Manuel Göttsching était guitariste, chanteur et jouait du synthé pour le groupe de krautrock expérimental et électronique Ash Ra Tempel, dans l'Allemagne des 70's. A la fin du groupe, en 1973, il se retrouve seul et entame une carrière solo avec un premier album sous son nom, Inventions For Electric Guitar, en 1975. Puis il fonda le groupe Ashra, centré autour de lui, dans lequel il sera épaulé par quelques anciens de son précédent groupe au fur et à mesure des années. Pourtant, Blackouts, comme son prédécesseur New Age Of Earth sont encore l'oeuvre d"un Göttsching seul aux commande, puisque tout est joué ou géré par lui ici : guitares, synthés, et programmations. Vous l'aurez compris, c'est donc à un album de prog électro-rock que nous avons affaire ici.
En effet, dès le monstrueux titre introductif, "77 Slightly Delayed" (jeu de mots entre l'effet de delay et sur une date de sortie repoussée ?) une guitare délicate, parfois bluesy (un chouia Mark Knofler) parfois quasi classique dans son jeu, toujours mélodique, tresse de délicats motifs autour d'une séquence rythmique répétitive très kraut et de nappes de synthé grésillants.
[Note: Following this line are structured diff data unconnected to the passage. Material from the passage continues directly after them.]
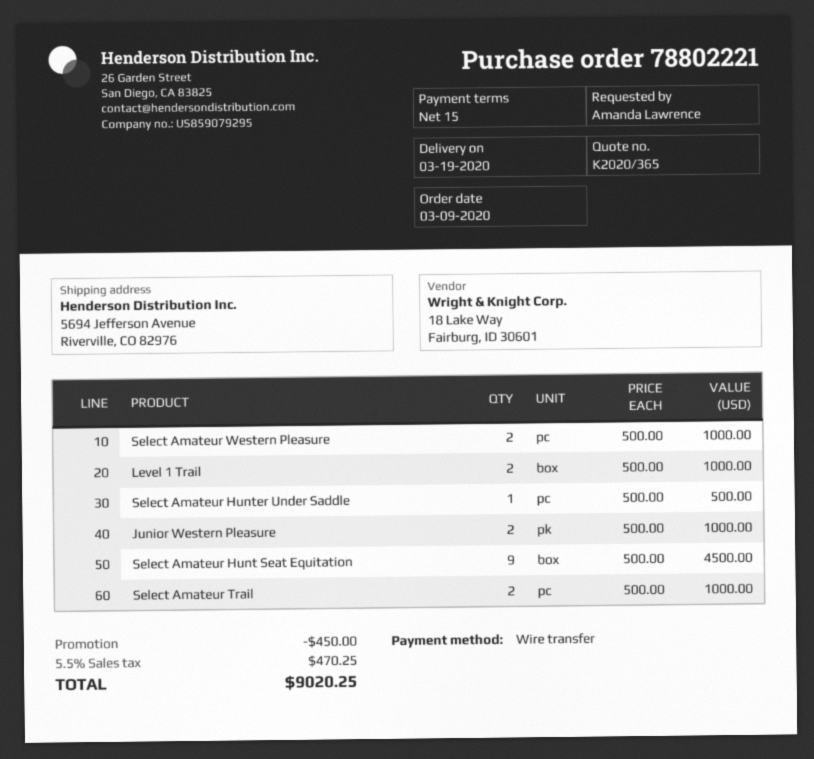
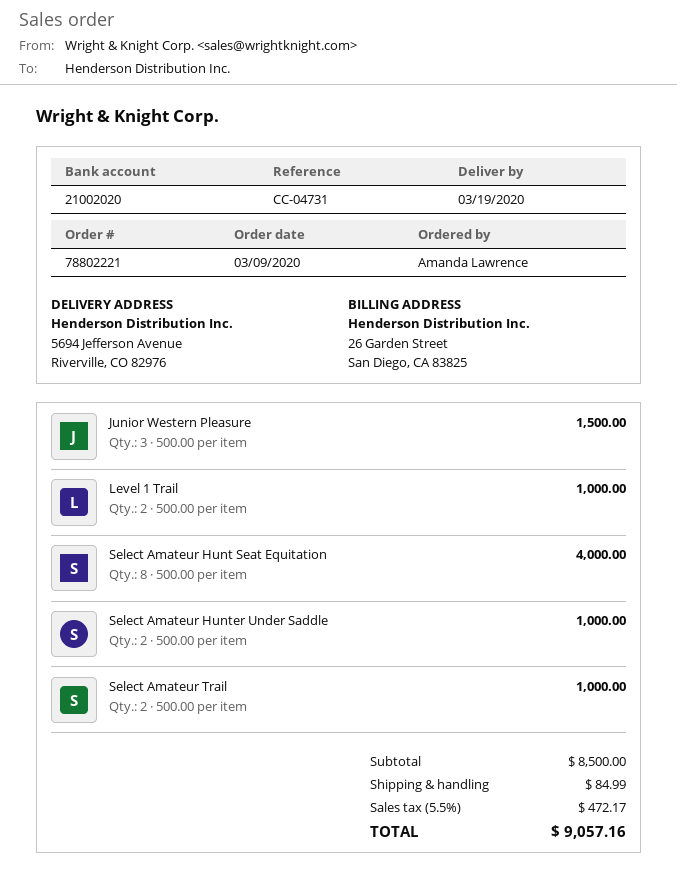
Select Amateur Western Pleasure: 2 x 500.00 = 1000.00 -> none
Select Amateur Hunter Under Saddle: 1 x 500.00 = 500.00 -> 2 x 500.00 = 1000.00
Junior Western Pleasure: 2 x 500.00 = 1000.00 -> 3 x 500.00 = 1500.00
Select Amateur Hunt Seat Equitation: 9 x 500.00 = 4500.00 -> 8 x 500.00 = 4000.00
discount: 450.00 -> none
shipping: none -> 84.99
tax: 5.5% = 470.25 -> 5.5% = 472.17
total: 9020.25 -> 9057.16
C'est un morceau foncièrement pop en surface, tout y est très accessible au niveau son et mélodie, mais la construction est très électronique, très répétitive et proche de la transe. Un monument.
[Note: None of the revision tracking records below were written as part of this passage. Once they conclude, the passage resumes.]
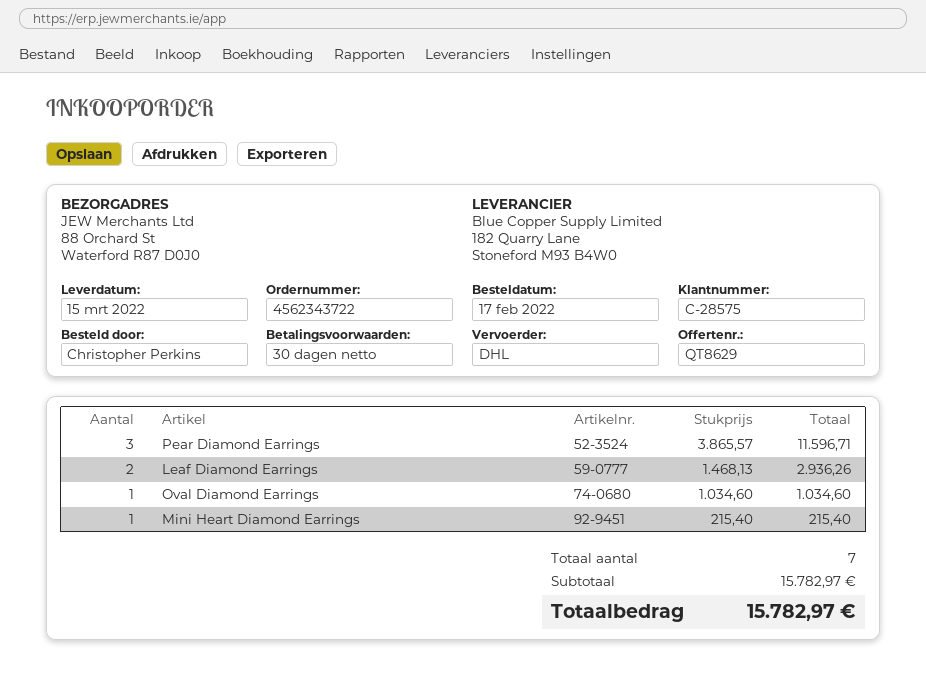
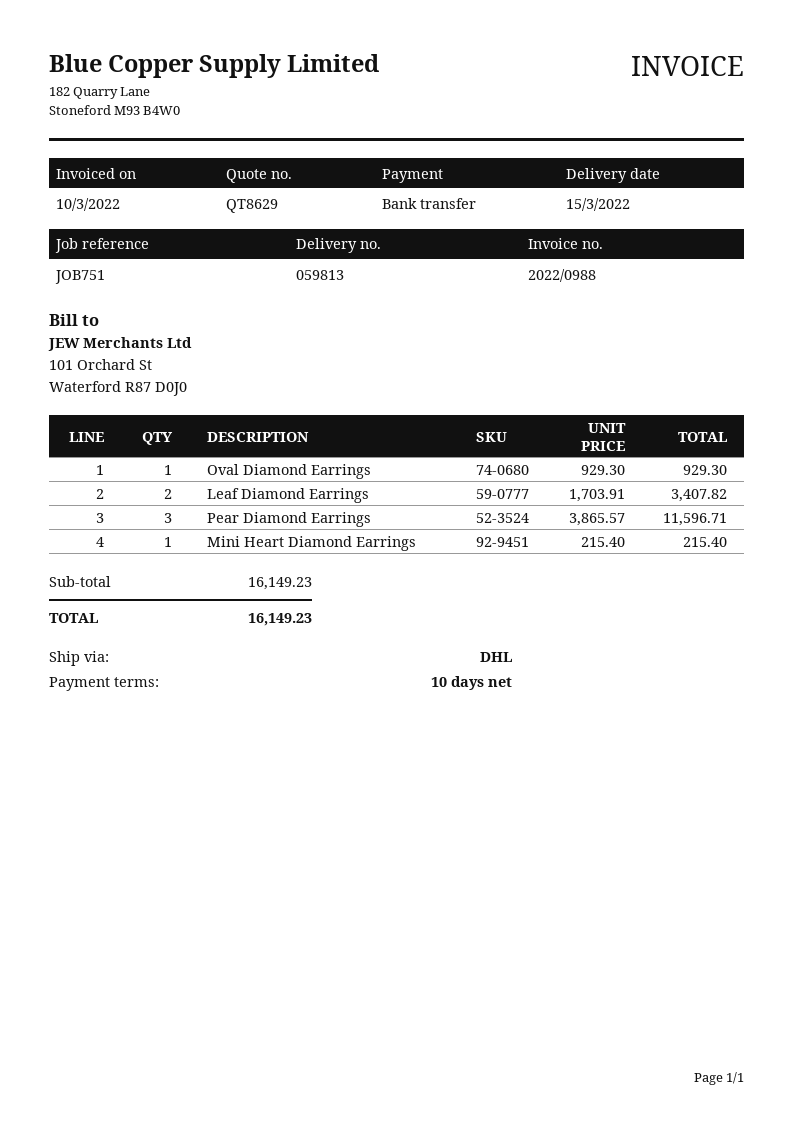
payment terms: 30 days -> 10 days
Leaf Diamond Earrings: 2 x 1468.13 = 2936.26 -> 2 x 1703.91 = 3407.82
Oval Diamond Earrings: 1 x 1034.60 = 1034.60 -> 1 x 929.30 = 929.30
subtotal: 15782.97 -> 16149.23
total: 15782.97 -> 16149.23

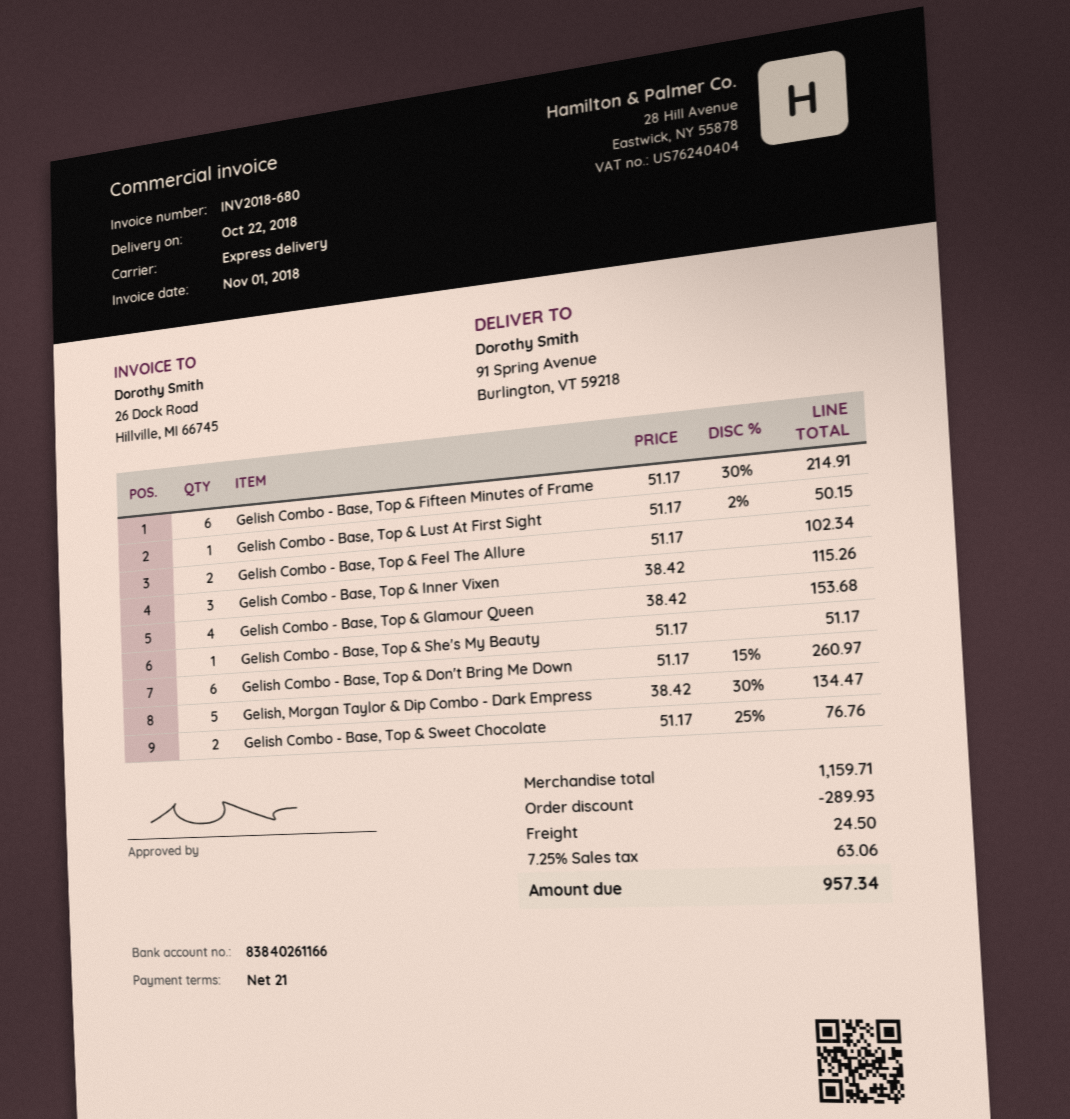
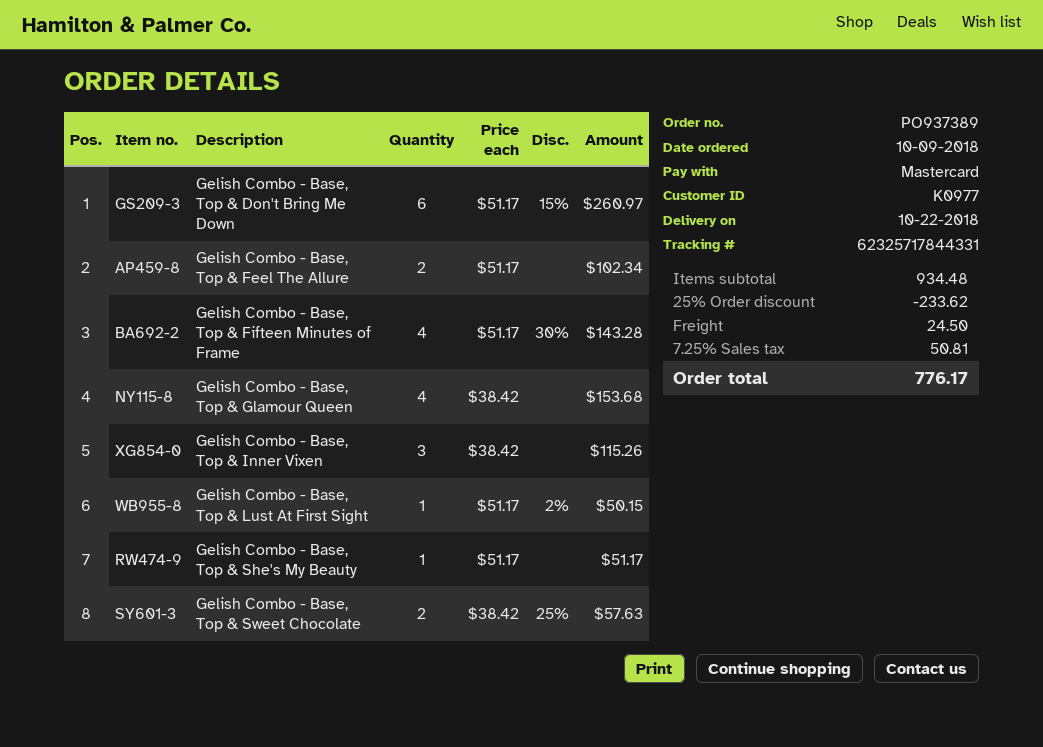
Gelish Combo - Base, Top & Fifteen Minutes of Frame: 6 x 51.17 - 30% = 214.91 -> 4 x 51.17 - 30% = 143.28
Gelish, Morgan Taylor & Dip Combo - Dark Empress: 5 x 38.42 - 30% = 134.47 -> none
Gelish Combo - Base, Top & Sweet Chocolate: 2 x 51.17 - 25% = 76.76 -> 2 x 38.42 - 25% = 57.63
subtotal: 1159.71 -> 934.48
discount: 289.93 -> 233.62
tax: 7.25% = 63.06 -> 7.25% = 50.81
total: 957.34 -> 776.17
Le titre suivant, "Midnight On Mars", démarre doucement, comme pour permettre à l'auditeur de se remettre du choc. Un synthé basse caressant et une programmation rythmique délicate assoient des nappes rêveuses et de merveilleuses parties de guitare qui portent le morceau comme une voix ou un saxo le feraient ailleurs. Le son est énorme, presque kitsch mais avec un tranchant et une subtilité mélodique plus proche de Fripp période Eno et Bowie que des horribles soli hard FM à venir.
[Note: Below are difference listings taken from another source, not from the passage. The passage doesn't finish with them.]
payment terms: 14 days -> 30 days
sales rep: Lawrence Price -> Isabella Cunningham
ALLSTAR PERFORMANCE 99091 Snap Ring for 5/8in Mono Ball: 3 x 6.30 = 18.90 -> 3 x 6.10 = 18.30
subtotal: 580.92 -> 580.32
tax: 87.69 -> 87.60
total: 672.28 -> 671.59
"Don't Trust The Kids", qui se poursuit dans "Blackouts", quand à elle, est plus ouvertement électro-pop, portée par un synthé lead très prog plutôt que par les guitares qui sont là pour apporter une chaloupe quelque part entre funk et reggae, et apporter ce funk blanc et froid tant apprécié par les proggeux (cf Pink Floyd ou Manset), puis prendre le lead à leur tour. Les synthés sont encore une fois divins, que ce soit la basse rebondissante ou les leads tranchants et déchirants, et la guitare est encore une fois indispensable à ce monde qui se déploie sous nos oreilles. Bon sang, que ça fait du bien pour changer un album de prog avec une telle place pour les synthés, et pas de bassiste ni de batteur virtuose pour ce projet très personnel, même si ils sont appréciables dans d'autres groupes. Disons que ça laisse plus de place à Göttsching pour véritablement s'exprimer à travers ses deux instruments de prédilection, qui remplacent et sont véritablement sa "voix" ici. C'est criant dans le long crescendo final dont la tension est incroyable. Et dans lequel on peut apprécier le travail apporté aux effets électroniques et la maîtrise de ceux-ci, qui ne sont jamais dans l'excès, servent les morceaux et ont hyper bien vieilli.
La guitare revient en force sur le très floydien "Shuttle Cock", très syncopé lui aussi, très blues en filigrane également, et tout aussi mélodiquement et harmoniquement impeccable. Avant un "Lotus" final plus prog et théâtral que le reste du disque, qui a moins bien vieilli que le reste et est contrairement au reste du disque teinté de quelques excès sonores, mais c'est vraiment pinailler, le morceau restant très bon (notamment toute une partie quasi celtique) et l'album dans son ensemble étant monumental.
Bref, c'est un disque de prog original, qui change vraiment, très personnel et très subtil, et je ne sais pas trop ce qu'il vous faut de plus pour foncer l'écouter ! Et peut-être aurez vous envie d'aller creuser un peu plus dans la discographie de ce génie de Göttsching.